(TASK DIRECTIONS) Return every record below exactly as written, omitting any pictures.
##### THE INPUT
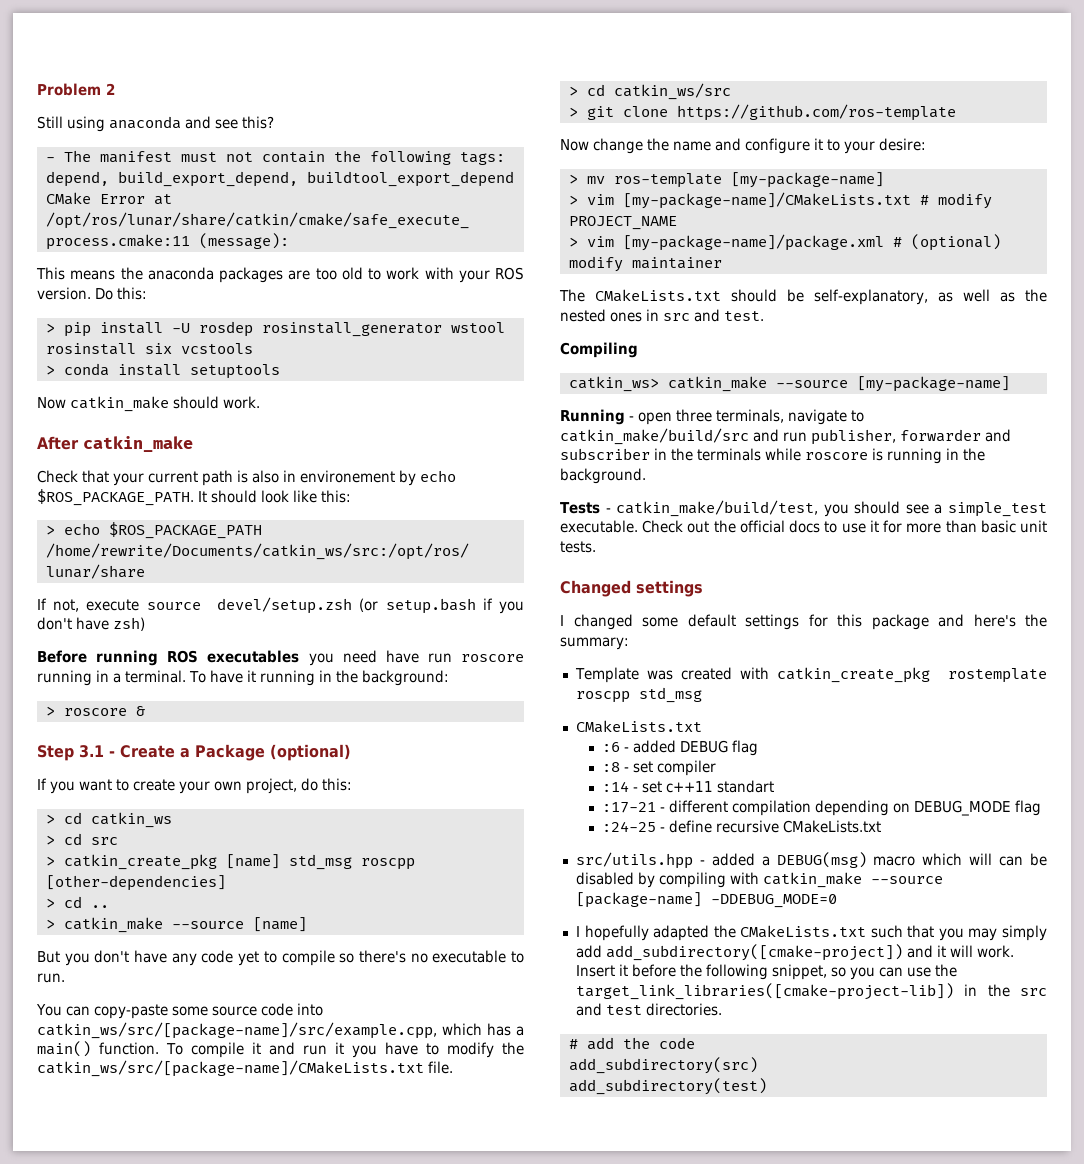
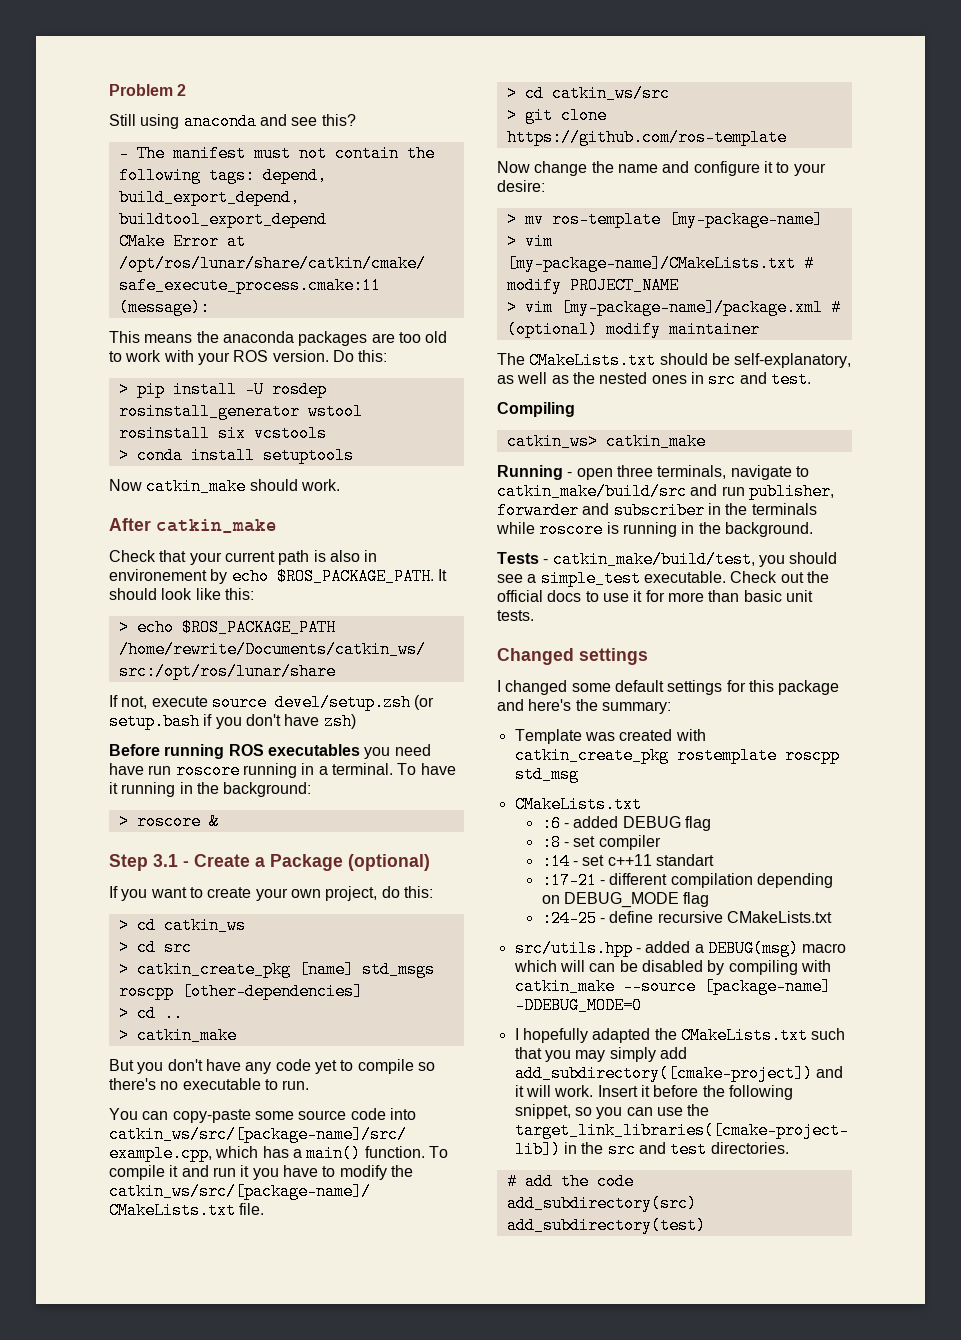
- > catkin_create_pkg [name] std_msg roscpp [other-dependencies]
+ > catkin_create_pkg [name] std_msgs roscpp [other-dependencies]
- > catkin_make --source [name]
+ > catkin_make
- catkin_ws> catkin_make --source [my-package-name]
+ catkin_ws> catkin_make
##########
(TASK OUTPUT)
- > catkin_create_pkg [name] std_msg roscpp [other-dependencies]
+ > catkin_create_pkg [name] std_msgs roscpp [other-dependencies]
- > catkin_make --source [name]
+ > catkin_make
- catkin_ws> catkin_make --source [my-package-name]
+ catkin_ws> catkin_make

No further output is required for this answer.